Although I realize only too clearly, alas, that the result, in its pale and diaphanous final phase, cannot be regarded as a direct echo of my narrative (of which, incidentally, only a few fragments are given in my notes — mainly to Canto One), one can hardly doubt that the sunset glow of the story acted as a catalytic agent upon the very process of the sustained creative effervescence that enabled Shade to produce a 1000-line poem in three weeks. There is, moreover, a symptomatic family resemblance in the coloration of both poem and story. I have reread, not without pleasure, my comments to his lines, and in many cases have caught myself borrowing a kind of opalescent light from my poet’s fiery orb, and unconsciously aping the prose style of his own critical essays. But his widow, and his colleagues, may stop worrying and enjoy in full the fruit of whatever advice they gave my good-natured poet. Oh yes, the final text of the poem is entirely his.
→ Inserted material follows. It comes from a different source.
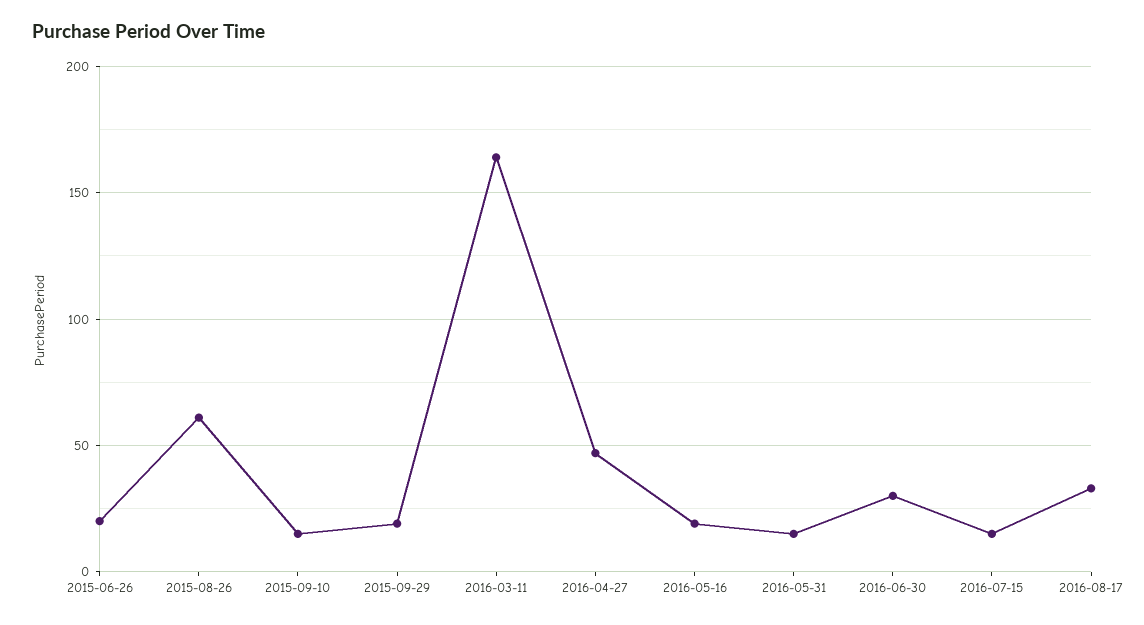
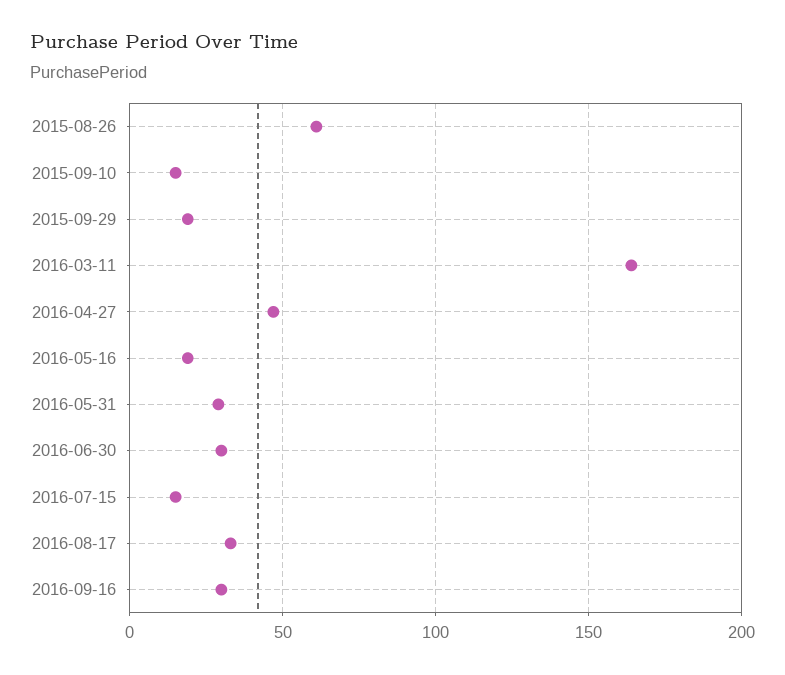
2015-06-26: 20 -> none
2016-05-31: 15 -> 30
2016-09-16: none -> 30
If we discount, as I think we should, three casual allusions to royalty (605, 822, and 894) and the Popian «Zembla» in line 937, we may conclude that the final text of Pale Fire has been deliberately and drastically drained of every trace of the material I contributed; but we also find that despite the control exercised upon my poet by a domestic censor and God knows whom else, he has given the royal fugitive a refuge in the vaults of the variants he has preserved; for in his draft as many as thirteen verses, superb singing verses (given by me in note to lines 70, 79, and 130, all in Canto One, which he obviously worked at with a greater degree of creative freedom than he enjoyed afterwards) bear the specific imprint of my theme, a minute but genuine star ghost of my discourse on Zembla and her unfortunate king.
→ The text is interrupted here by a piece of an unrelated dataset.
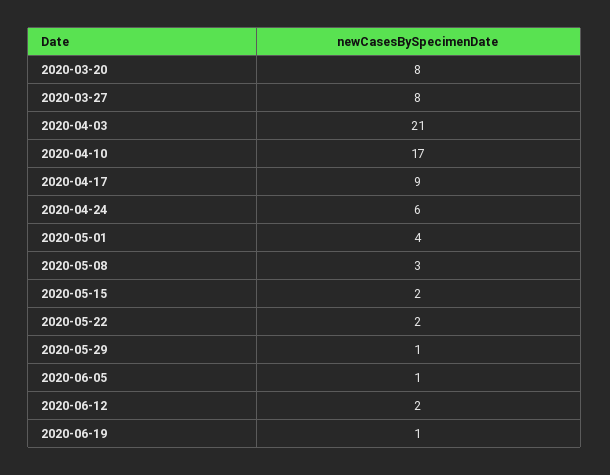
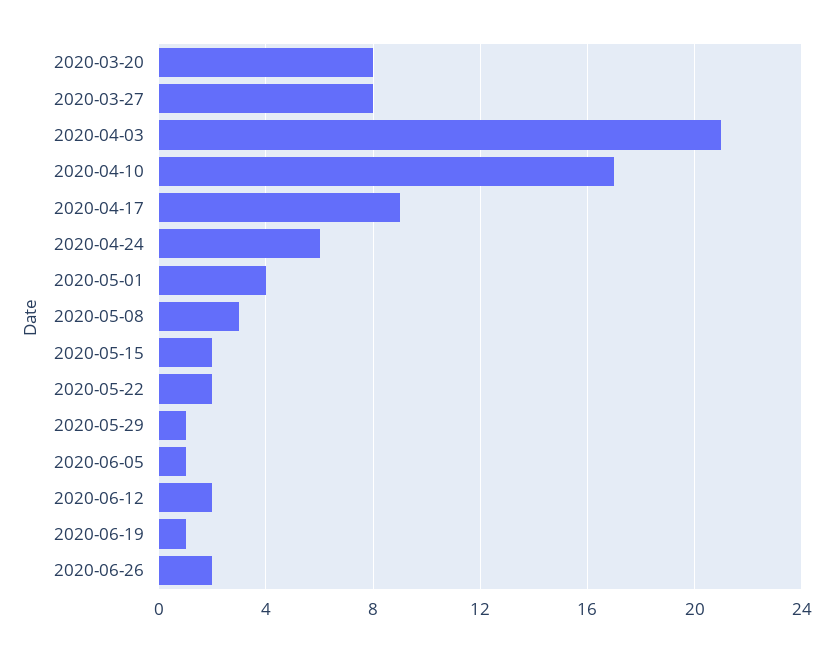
2020-06-26: none -> 2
Lines 47-48: the frame house between Goldsworth and Wordsmith

The first name refers to the house in Dulwich Road that I rented from Hugh Warren Goldsworth, authority on Roman Law and distinguished judge. I never had the pleasure of meeting my landlord but I came to know his handwriting almost as well as I do Shade's. The second name denotes, of course, Wordsmith University. In seeming to suggest a midway situation between the two places, our poet is less concerned with spatial exactitude than with a witty exchange of syllables invoking the two masters of the heroic couplet, between whom he embowers his own muse. Actually, the "frame house on its square of green" was five miles west of the Wordsmith campus but only fifty yards or so distant from my east windows.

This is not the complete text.